Nevertheless most progress to date seems to be with quantum information systems. The concept of the quantum computer was realised during the last two decades of the twentieth century and drew heavily on standard quantum theory and computational theory of the time to postulate an analogous Church-Turing hypothesis. However realising the concept of a quantum computer is not the same as realising a quantum computer. The literature on the quantum computer is mainly bottom-up replicating the path of the classical computer in the last half-century. The qubit corresponds to the bit and quantum logic to propositional logic; quantum algorithms like those of Shor [1996], Grover [1996] and Deutsch-Jozsa [1992] are alternatives to NP methods [Nielsen and Chuang, 2000].


Maurer et al [2001] have used conventional computers to calculate how quantum computers would cope with a well-chosen portfolio of programs for solving NP-complete problems. They found that quantum parallelism could at least double the speed or be up to ten times faster with a single program.
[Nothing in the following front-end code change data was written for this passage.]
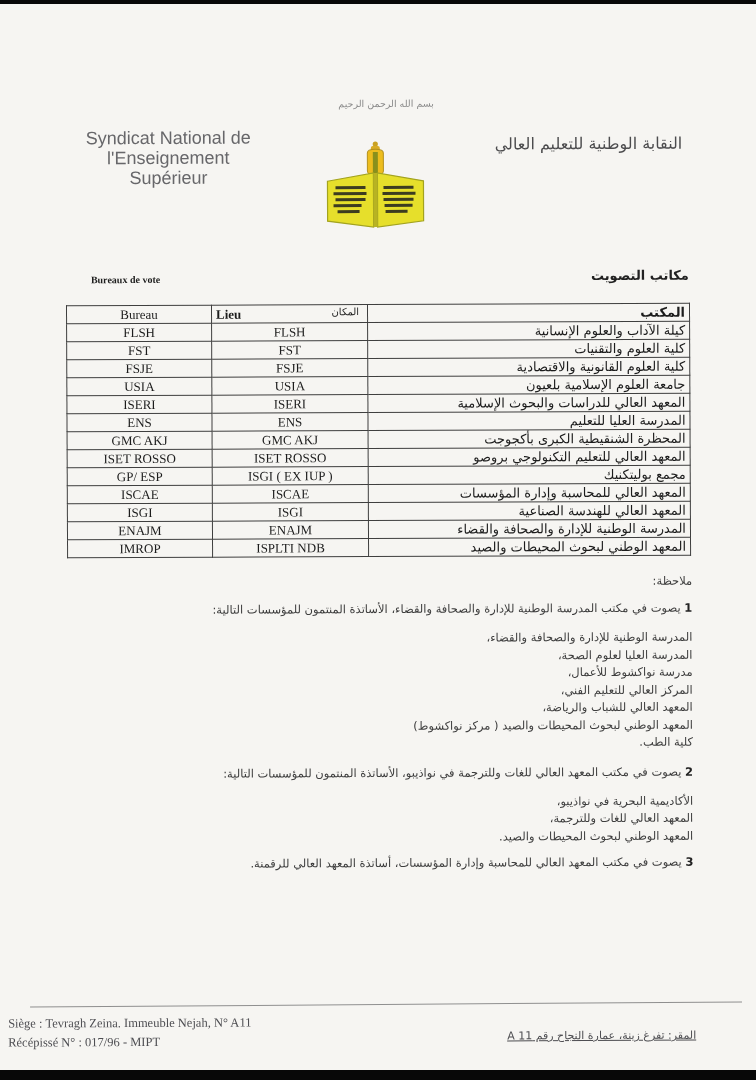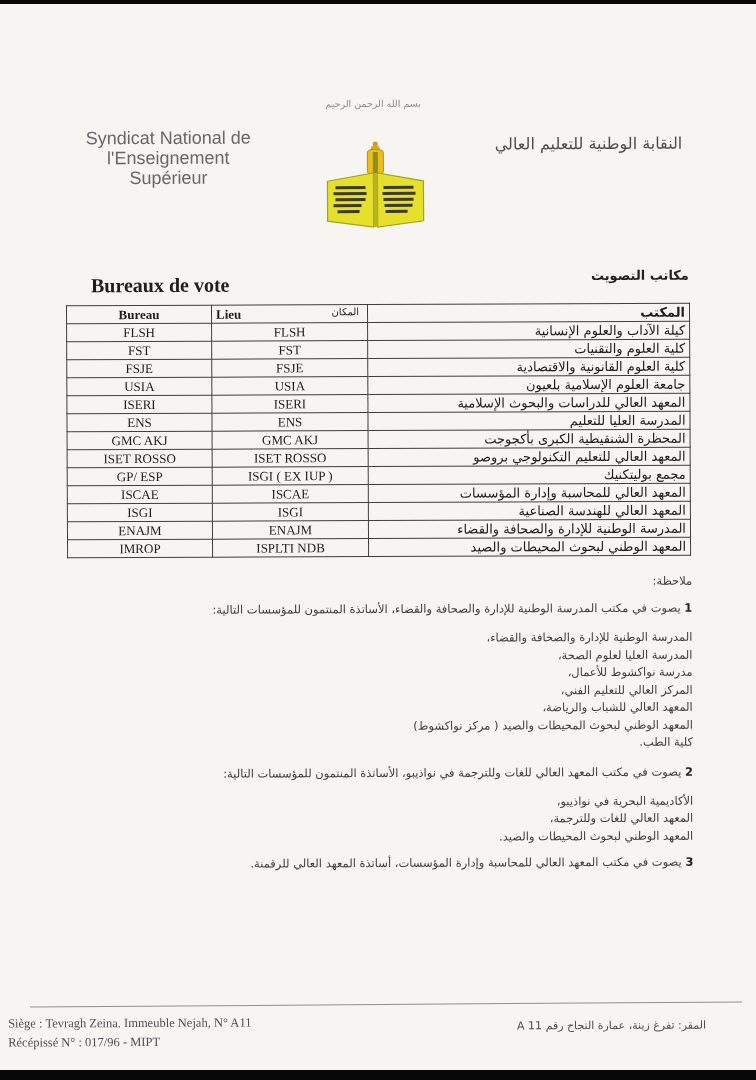"بسم الله الرحمن الرحيم" .bismillah { left: 265px -> 278px }
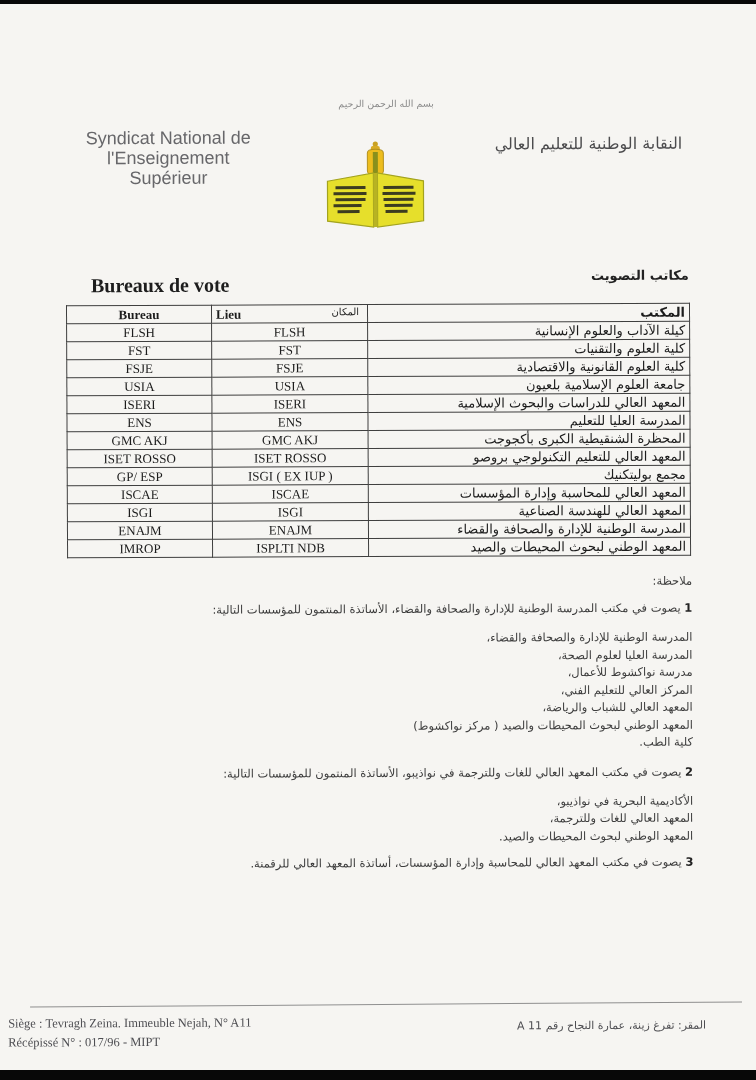"Bureaux de vote" .title-fr { font-size: 20px -> 10px }
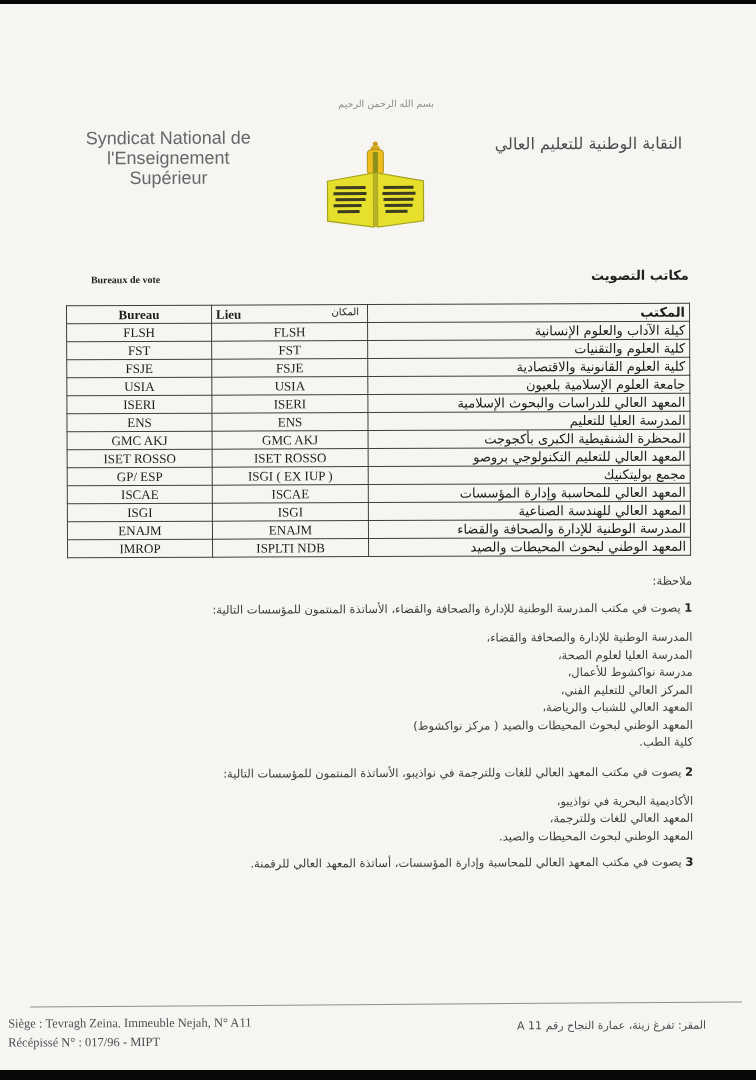"Bureau" th.h-bureau { font-weight: bold -> normal }
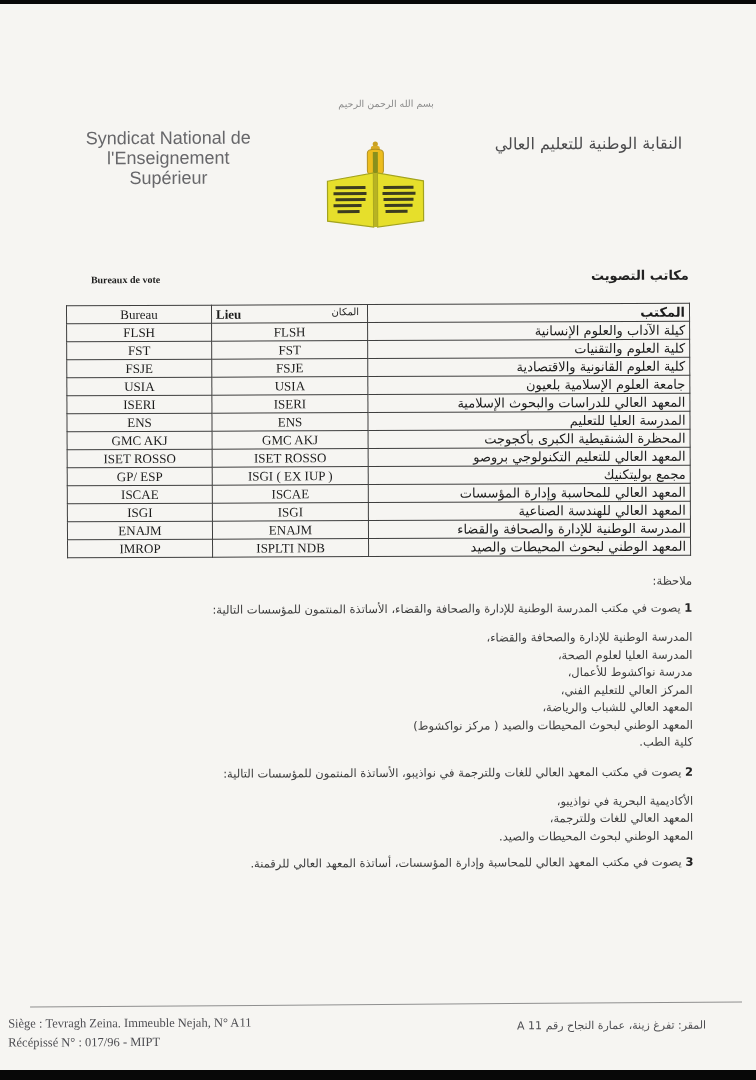"المقر: تفرغ زينة، عمارة النجاح" .footer-ar p { margin: 8px -> 18px; text-decoration: none -> underline }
In another study by Chuang [1998] employing nuclear magnetic resonance to carbon-13 in chloroform molecules dissolved in acetone, it was estimated that a quantum computer on average required one evaluation for a function compared to 2.25 for a classical computer. Deutsch and Jozsa [1992] applied a quantum algorithm to determine whether an unknown mathematical function is constant or balanced (for instance as many 1s as 0s).  Shor and Deutsch-Jozsa algorithms are a quantum version of the fast Fourier transform requiring only n2 steps rather than (n*2)n  steps.


In databases Grover's transform method of 1996 flips a matrix in such a way that the odd record out (the one sought) is identified through amplitude amplification. The method of Grover has been extended for multiple occurrences but the number of occurrences needs to be known in advance [Boyer et al, 1998]. An ordinary computer can be programmed to model the operation of a quantum computer with Grover's algorithms [Grover, 2000] but only as a weak classical model of quantum processing and therefore very inefficiently. As pointed out in the review by Aharonov [1998] the Grover iteration can be understood as a product of two reflections. In this way Bhattacharya et al [2002] have implemented a quantum search algorithm showing that classical waves can search a N-item database just as efficiently. It is claimed that although the lack of quantum entanglement limits the database size, entanglement is neither necessary for the algorithm itself, nor for its efficiency.

The full significance of quantum theory for the construction of future information systems and the role of quantum algorithms in databases needs to be fully addressed. There is the question of the structure inherent in information.  A database scheme utilises this inherent structure in the construction and storage of the data. Tree constructions with lexicographical ordering may typically give the order of log N comparisons. So some elementary structuring (B-trees) can give faster conventional systems [Comer, 1979] than by the use of Grover's algorithm. B-tree searching enables one record in one million to be retrieved in five disk accesses.


If quantum algorithms are to be realisable on physical machines, we need to re-examine the various interpretations of the physics to be found in quantum theory to check that they can be converted into constructible systems.  In a recent experimental realization of quantum games on a nuclear magnetic resonance quantum computer, Jiangfeng et al [2002] have generalised the quantum prisoner's dilemma by the use of non-maximally entangled states. It is still to be shown whether the published algorithms really exhibit the non-local operability of true quantum processing.